Majestic and Rugged as its Terrain

There is a movement happening in the arts scene in Hawaiʻi: artists are indigenizing theatre spaces and breaking the idyllic paradise stereotype others hold of the area. Ancient deities are emerging as murals on city walls; kapa (ornate traditional bark cloths) decorate gallery and hotel ceilings; myths and legends are being retold as sci-fi, Disney’s Moana was translated in Hawaiian language, and contemporary Pacific stories of the Samoan diaspora and Micronesian migration, reflecting Hawaiʻi’s social landscape, are finally being made into theatrical dramas. But even with this cultural movement, Hawaiʻi’s theatre landscape continues to be underrepresented and marginalized.    

performers dancing

Dorothy Mane, Doris Tulifau, and Kiana Rivera in Frangipani Perfume, written by Makerita Urale, produced by The Leeward Theatre. Photo by Jonathan Reyn. 

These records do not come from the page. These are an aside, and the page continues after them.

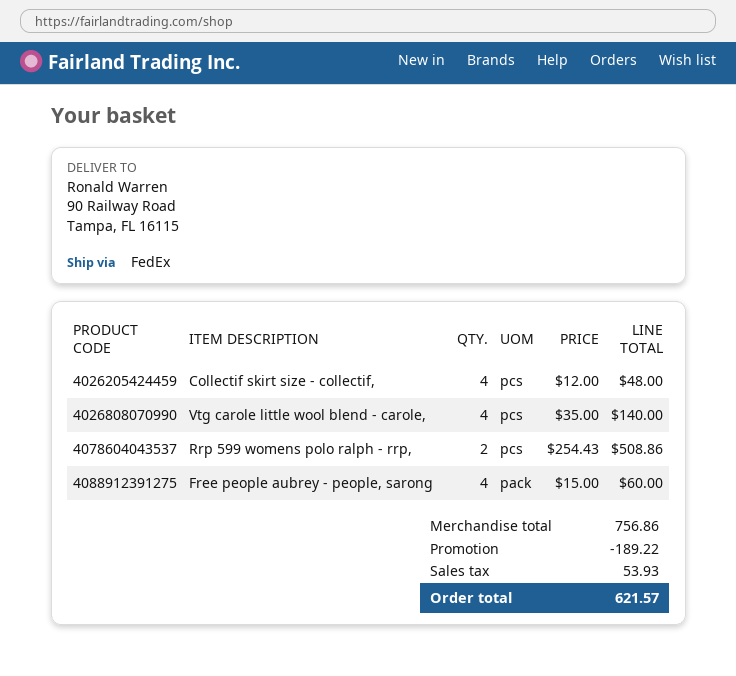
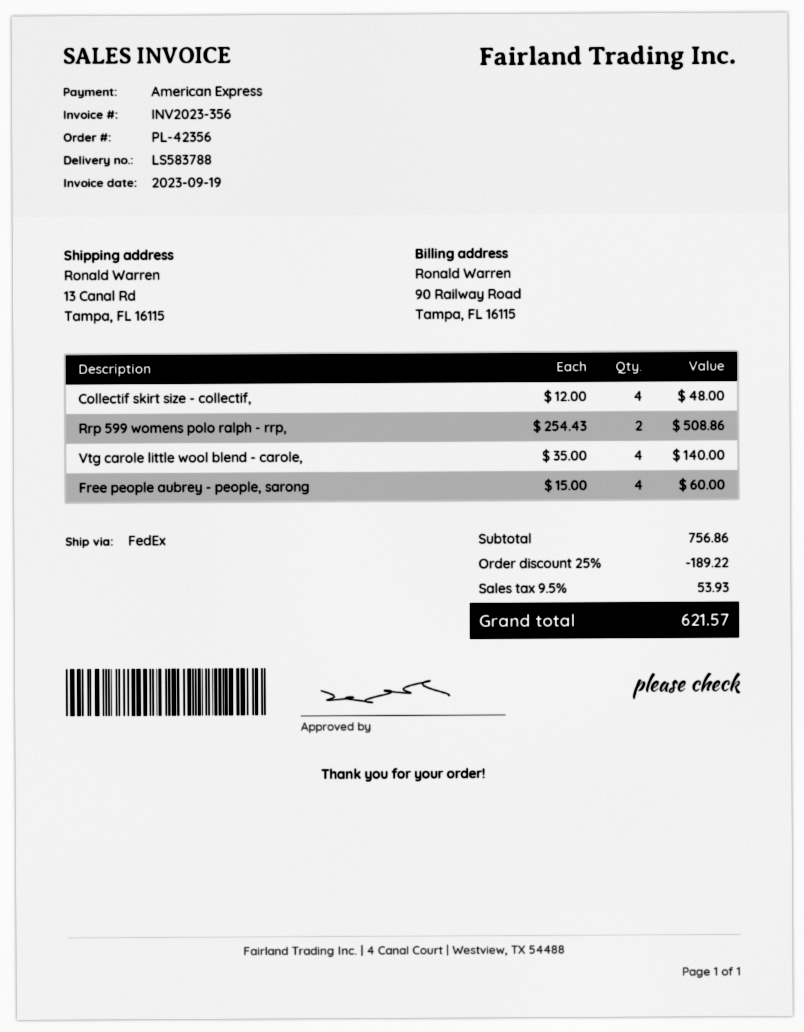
ship to: 90 Railway Road, Tampa, FL 16115 -> 13 Canal Rd, Tampa, FL 16115

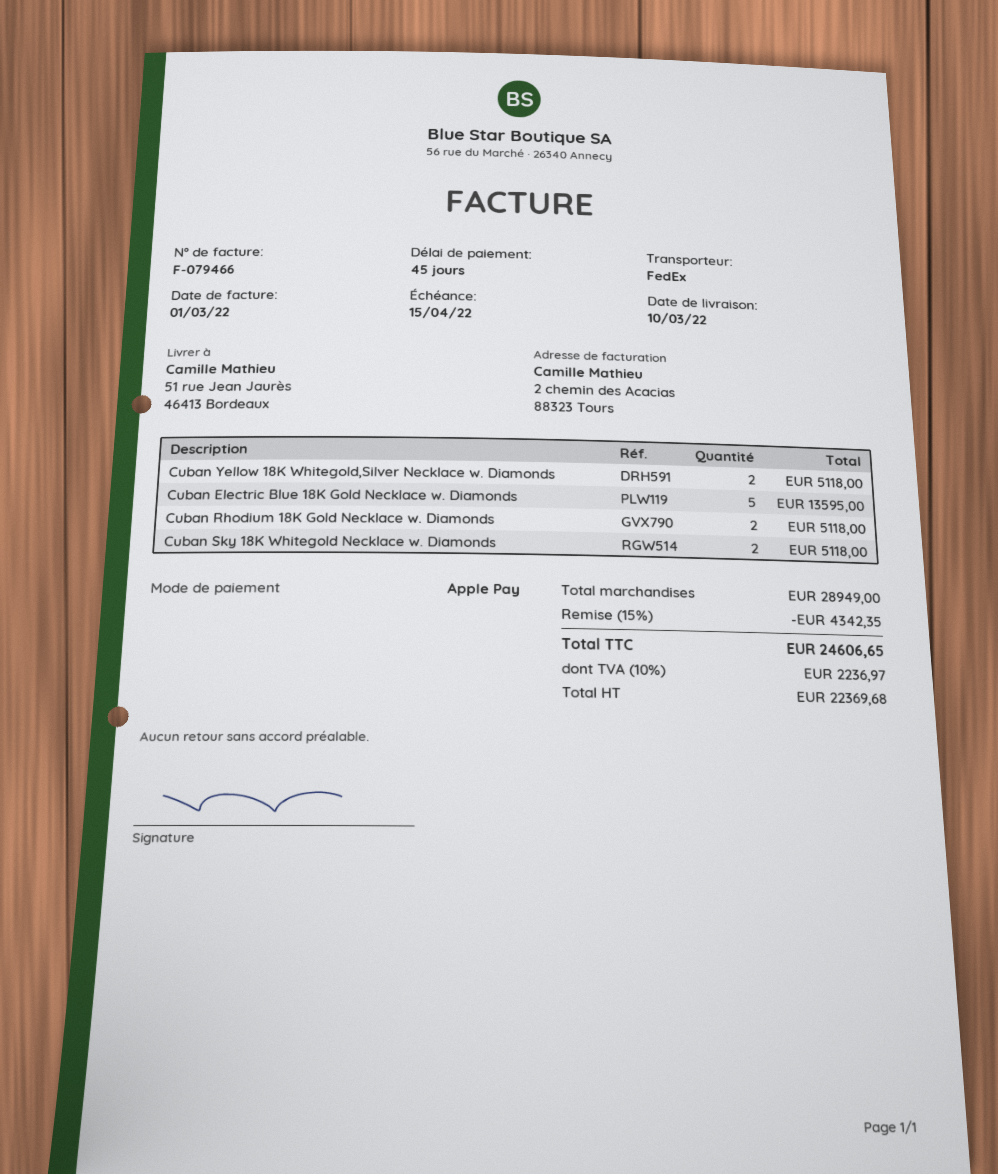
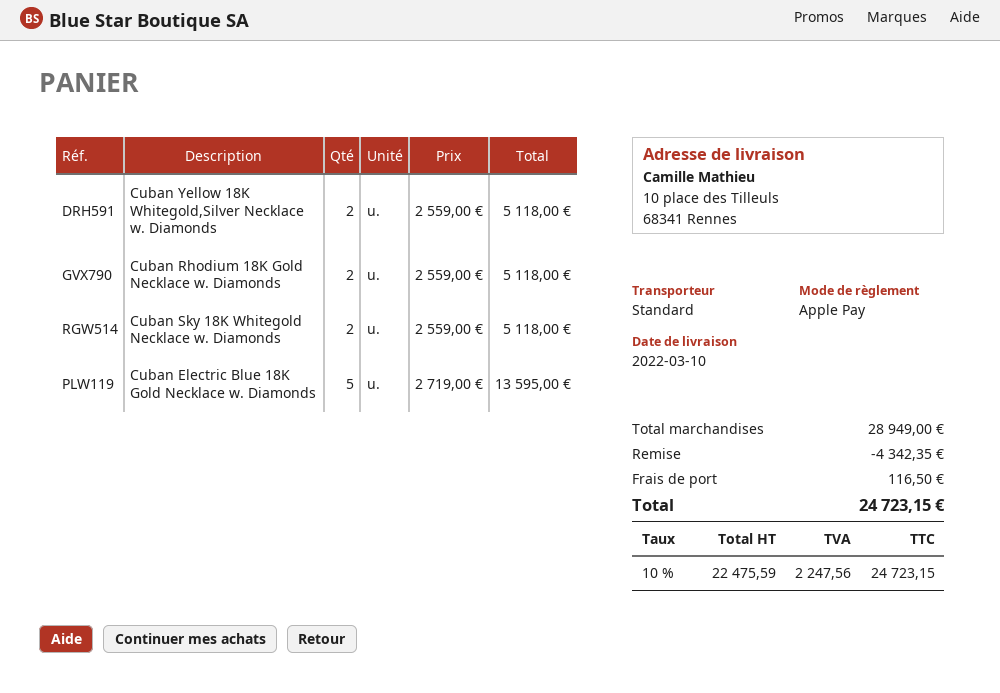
shipping method: FedEx -> standard
ship to: 51 rue Jean Jaurès, 46413 Bordeaux -> 10 place des Tilleuls, 68341 Rennes
shipping: none -> 116.50
net: 22369.68 -> 22475.59
tax: 10% = 2236.97 -> 10% = 2247.56
total: 24606.65 -> 24723.15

To understand Hawaiʻi’s majestic and rugged theatre terrain, one must have a general understanding of its social landscape. Hawaiʻi is one of the most culturally and ethnically diverse states in America due to its history and location. Prior to the arrival of settler colonialists, Hawaiʻi was home to the Indigenous people of the land, the Kānaka Maoli. American missionaries arrived in Hawaiʻi in 1820, where they settled, established churches and businesses, brought military forces in to protect their interests, and then, in 1893, overthrew the kingdom. 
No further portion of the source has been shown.